*** ENTRIES SUPPLIED Section Begins ***

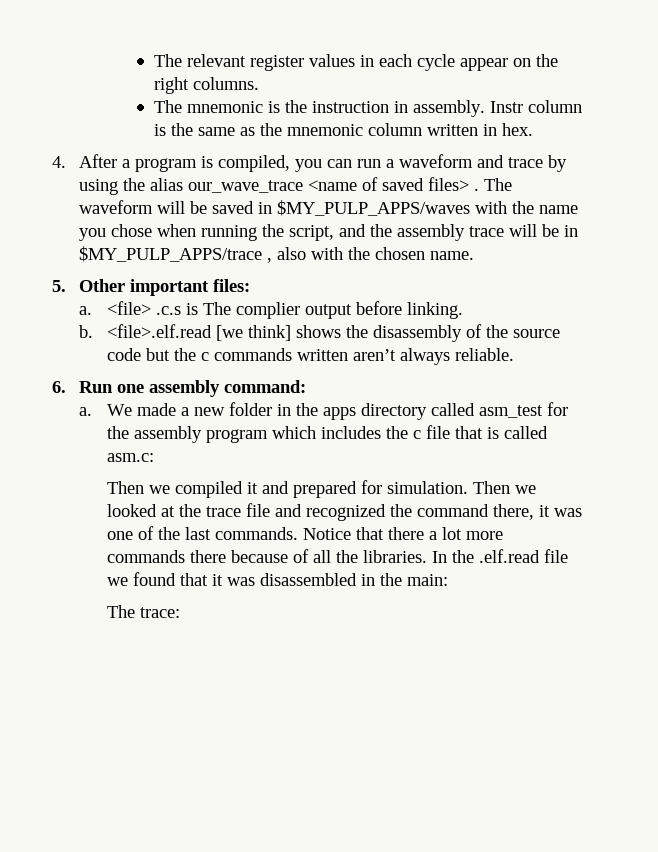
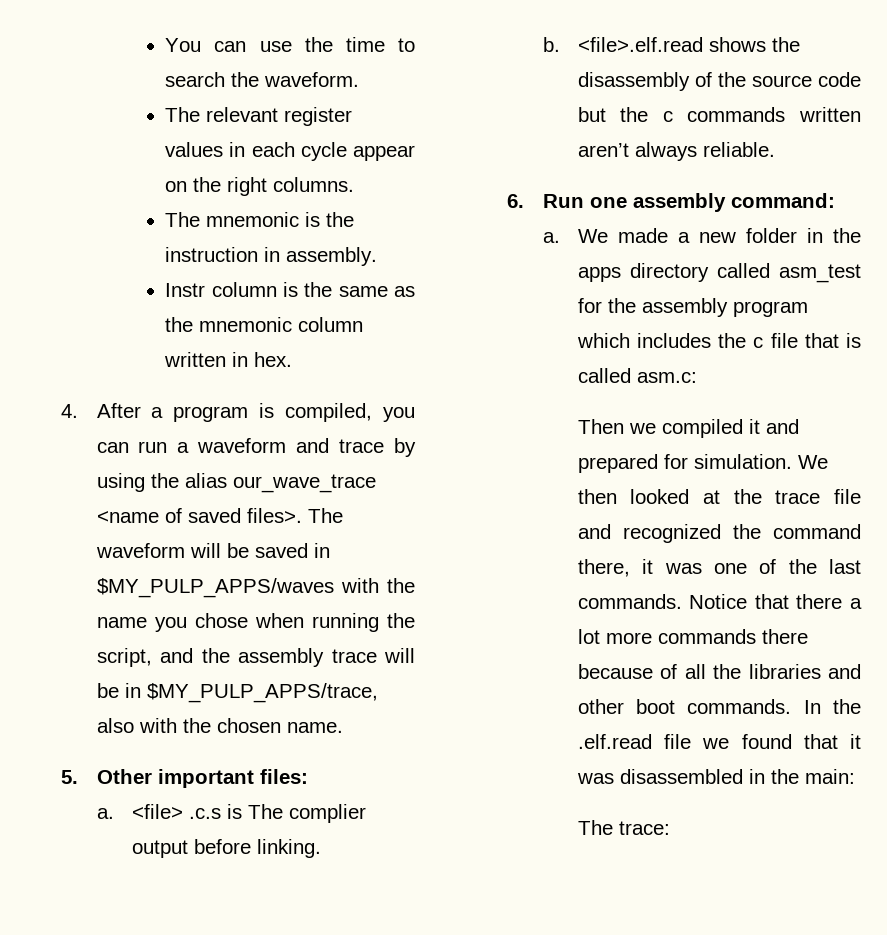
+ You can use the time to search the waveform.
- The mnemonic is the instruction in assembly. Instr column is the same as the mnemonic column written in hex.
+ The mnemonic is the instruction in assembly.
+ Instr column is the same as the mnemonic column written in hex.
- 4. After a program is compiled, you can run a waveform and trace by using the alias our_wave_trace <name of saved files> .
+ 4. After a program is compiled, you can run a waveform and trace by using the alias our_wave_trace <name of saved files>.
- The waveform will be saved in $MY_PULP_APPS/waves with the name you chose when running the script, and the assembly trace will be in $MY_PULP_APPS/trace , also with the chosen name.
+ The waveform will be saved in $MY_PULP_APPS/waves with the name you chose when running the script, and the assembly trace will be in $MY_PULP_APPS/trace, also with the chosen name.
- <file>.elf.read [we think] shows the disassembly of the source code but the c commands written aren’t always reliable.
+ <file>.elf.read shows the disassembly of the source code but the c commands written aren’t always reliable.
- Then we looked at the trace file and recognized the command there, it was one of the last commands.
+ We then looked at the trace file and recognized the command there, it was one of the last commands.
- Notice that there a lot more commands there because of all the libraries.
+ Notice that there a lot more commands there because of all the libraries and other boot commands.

*** ENTRIES SUPPLIED Section Ends ***
*** ENTRIES SUPPLIED Section Begins ***

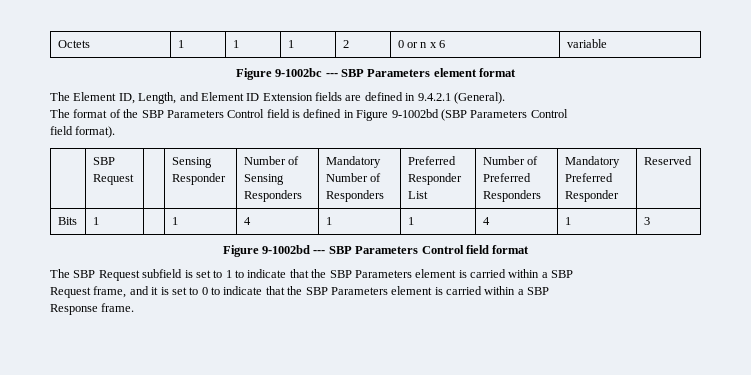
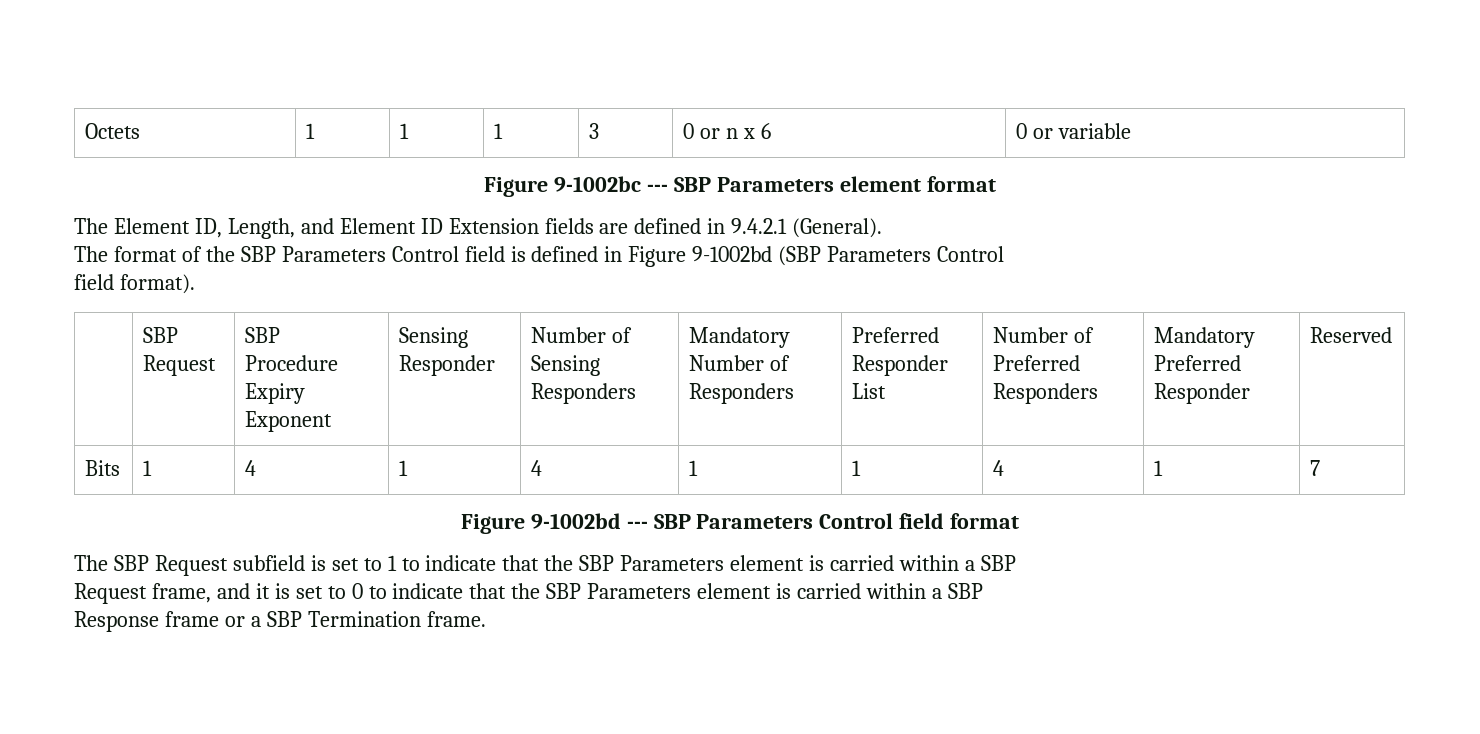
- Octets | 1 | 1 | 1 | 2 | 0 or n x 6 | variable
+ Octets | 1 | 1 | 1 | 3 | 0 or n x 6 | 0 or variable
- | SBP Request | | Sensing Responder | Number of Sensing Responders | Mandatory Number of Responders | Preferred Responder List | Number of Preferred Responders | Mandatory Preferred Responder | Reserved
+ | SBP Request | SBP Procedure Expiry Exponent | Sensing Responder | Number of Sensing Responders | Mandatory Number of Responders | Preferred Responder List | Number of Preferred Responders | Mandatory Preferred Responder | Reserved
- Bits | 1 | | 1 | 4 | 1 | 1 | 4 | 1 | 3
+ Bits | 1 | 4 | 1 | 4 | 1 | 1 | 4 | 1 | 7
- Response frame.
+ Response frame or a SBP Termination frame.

*** ENTRIES SUPPLIED Section Ends ***
*** ENTRIES SUPPLIED Section Begins ***

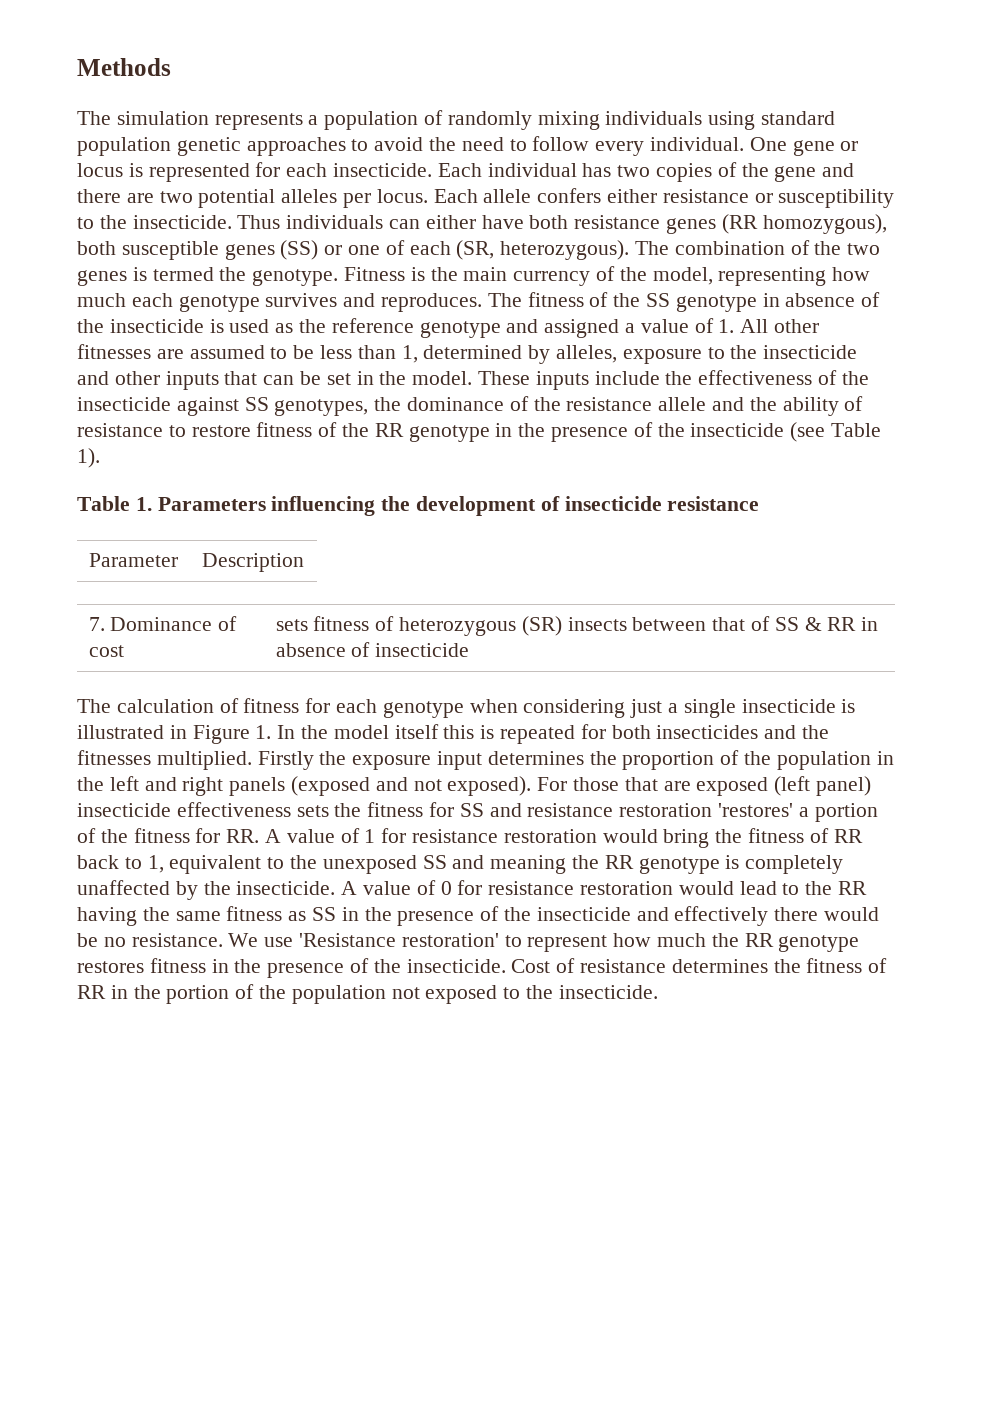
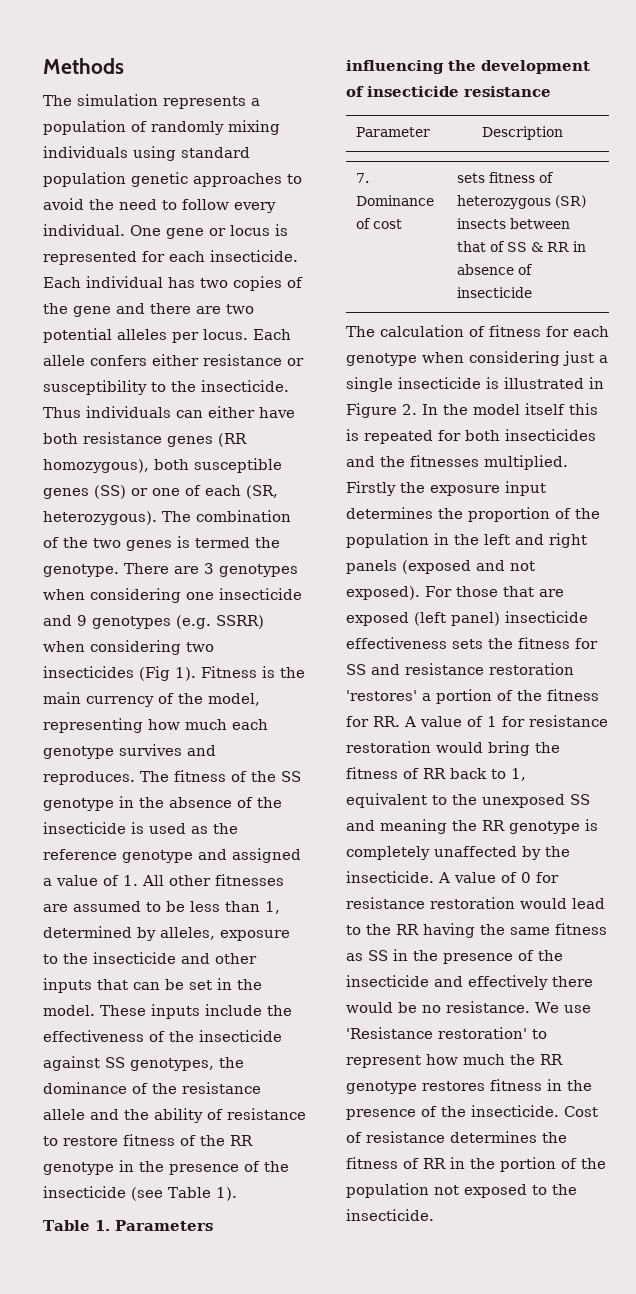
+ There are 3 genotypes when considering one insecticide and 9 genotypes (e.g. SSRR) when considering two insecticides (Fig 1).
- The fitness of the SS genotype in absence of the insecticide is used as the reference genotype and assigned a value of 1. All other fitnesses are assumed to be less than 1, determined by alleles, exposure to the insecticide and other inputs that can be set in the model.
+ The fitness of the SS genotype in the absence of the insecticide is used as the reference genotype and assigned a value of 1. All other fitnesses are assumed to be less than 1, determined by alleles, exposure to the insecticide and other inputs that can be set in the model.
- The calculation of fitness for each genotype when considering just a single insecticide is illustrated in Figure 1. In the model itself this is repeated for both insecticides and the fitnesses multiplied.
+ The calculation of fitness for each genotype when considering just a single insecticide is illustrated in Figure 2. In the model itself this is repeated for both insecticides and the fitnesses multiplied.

*** ENTRIES SUPPLIED Section Ends ***

## TASK TO CARRY OUT
Retype the entries above exactly, but only from the line containing "in $MY_PULP_APPS/trace, also with the chosen name." through the line containing "other boot commands.", both included.

## SOLUTION BELOW
+ The waveform will be saved in $MY_PULP_APPS/waves with the name you chose when running the script, and the assembly trace will be in $MY_PULP_APPS/trace, also with the chosen name.
- <file>.elf.read [we think] shows the disassembly of the source code but the c commands written aren’t always reliable.
+ <file>.elf.read shows the disassembly of the source code but the c commands written aren’t always reliable.
- Then we looked at the trace file and recognized the command there, it was one of the last commands.
+ We then looked at the trace file and recognized the command there, it was one of the last commands.
- Notice that there a lot more commands there because of all the libraries.
+ Notice that there a lot more commands there because of all the libraries and other boot commands.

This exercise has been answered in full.